Reaching a $228 million deal with Bybit, FTX has made a major milestone in its continuous bankruptcy processes. As FTX tries to recoup cash lost during its collapse, this agreement is absolutely vital.
Under the agreement, FTX will get $175 million straight from Bybit and the remaining $53 million from the sale of BIT tokens to Mirana, the investment arm of Bybit. This is a crucial first step toward giving creditors and consumers of FTX their returns of assets.
Breaking News: FTX has reached a monumental agreement to drop its litigation against Bybit in a deal valued at $228M! This paves the way for FTX to reclaim vital assets from Bybit's exchange. What does this mean for the future of crypto? #FTX #Bybit #CryptoNews… pic.twitter.com/OJUj1yAhx2
— PUPUWEB Blog (@cheinyeanlim) October 28, 2024
Settlement Provides Financial Relief Amid FTX Ongoing Bankruptcy and Legal Challenges
Apart from recovering significant money, the settlement enables FTX to keep working toward making its stakeholders whole. On its side, Bybit is essential in this process since it provides financial relief to a business negotiating a convoluted web of bankruptcy and legal battles.
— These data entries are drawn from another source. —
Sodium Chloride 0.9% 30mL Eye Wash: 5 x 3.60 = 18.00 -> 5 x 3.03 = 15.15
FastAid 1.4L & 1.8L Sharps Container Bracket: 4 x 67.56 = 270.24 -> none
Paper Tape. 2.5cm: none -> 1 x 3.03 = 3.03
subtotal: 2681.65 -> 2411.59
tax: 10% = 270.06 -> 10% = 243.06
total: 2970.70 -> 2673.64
These agreements have shown that settlements such as these can offer some sort of financial relief for troubled businesses and their investors, even in the demanding crypto market.
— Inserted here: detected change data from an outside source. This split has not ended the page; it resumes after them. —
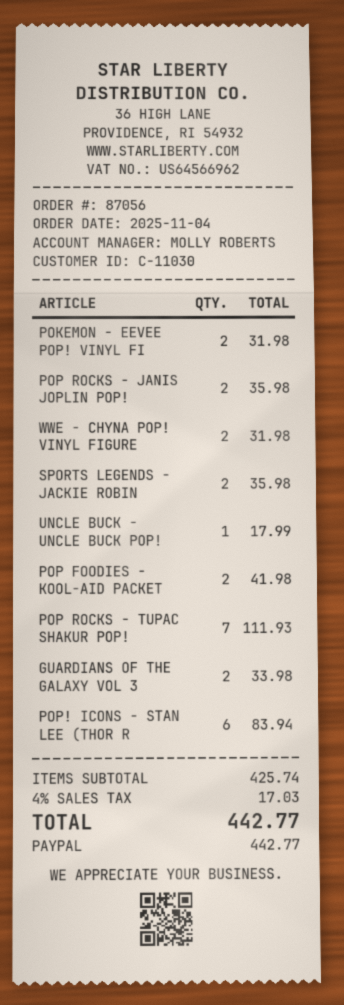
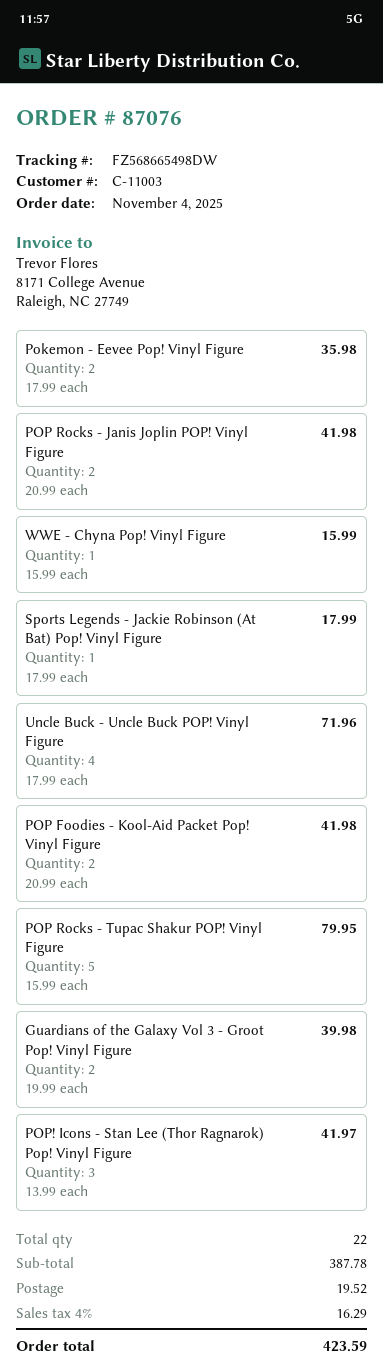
order number: 87056 -> 87076
customer number: C-11030 -> C-11003
POKEMON - EEVEE POP! VINYL FI: 2 for 31.98 -> 2 for 35.98
POP ROCKS - JANIS JOPLIN POP!: 2 for 35.98 -> 2 for 41.98
WWE - CHYNA POP! VINYL FIGURE: 2 for 31.98 -> 1 for 15.99
SPORTS LEGENDS - JACKIE ROBIN: 2 for 35.98 -> 1 for 17.99
UNCLE BUCK - UNCLE BUCK POP!: 1 for 17.99 -> 4 for 71.96
POP ROCKS - TUPAC SHAKUR POP!: 7 for 111.93 -> 5 for 79.95
GUARDIANS OF THE GALAXY VOL 3: 2 for 33.98 -> 2 for 39.98
POP! ICONS - STAN LEE (THOR R: 6 for 83.94 -> 3 for 41.97
subtotal: 425.74 -> 387.78
shipping: none -> 19.52
tax: 4% = 17.03 -> 4% = 16.29
total: 442.77 -> 423.59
Furthermore, in line with FTX’s larger goal of asset liquidation for debt settlement is this payment. These steps will provide the bankrupt exchange better chances of fulfilling its debts and more liquidity.
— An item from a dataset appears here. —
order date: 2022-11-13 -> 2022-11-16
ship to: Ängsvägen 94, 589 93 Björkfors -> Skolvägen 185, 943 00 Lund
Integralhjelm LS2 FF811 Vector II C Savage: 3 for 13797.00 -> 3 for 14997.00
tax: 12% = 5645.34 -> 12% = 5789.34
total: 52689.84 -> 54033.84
Critics have noted, meanwhile, that past behavior—such as selling SOL tokens at drastically reduced rates to venture capitalists—has generated controversy, particularly with relation to the precedence of customers over creditors in these processes.
Concurrent with more general recovery initiatives, former Alameda Research CEO Caroline Ellison has committed most of her assets to FTX’s debtors, according to CNF.
Along with the recovery of more than $30 million in bonuses and equity transfers, this agreement covers Her settlement reflects the extent of FTX’s efforts to recover money from important insiders in order to handle creditor claims.
Previously, it was also claimed that 178k SOL tokens, worth $28 million, were redeemed and transferred outside of the Solana Proof-of-Stake network.
This followed claims that FTX is getting ready to pay back unhappy consumers, but not without running under criticism that by selling assets like SOL tokens at significant discounts to venture capital firms, its bankruptcy lawyers are giving clients precedence over other creditors.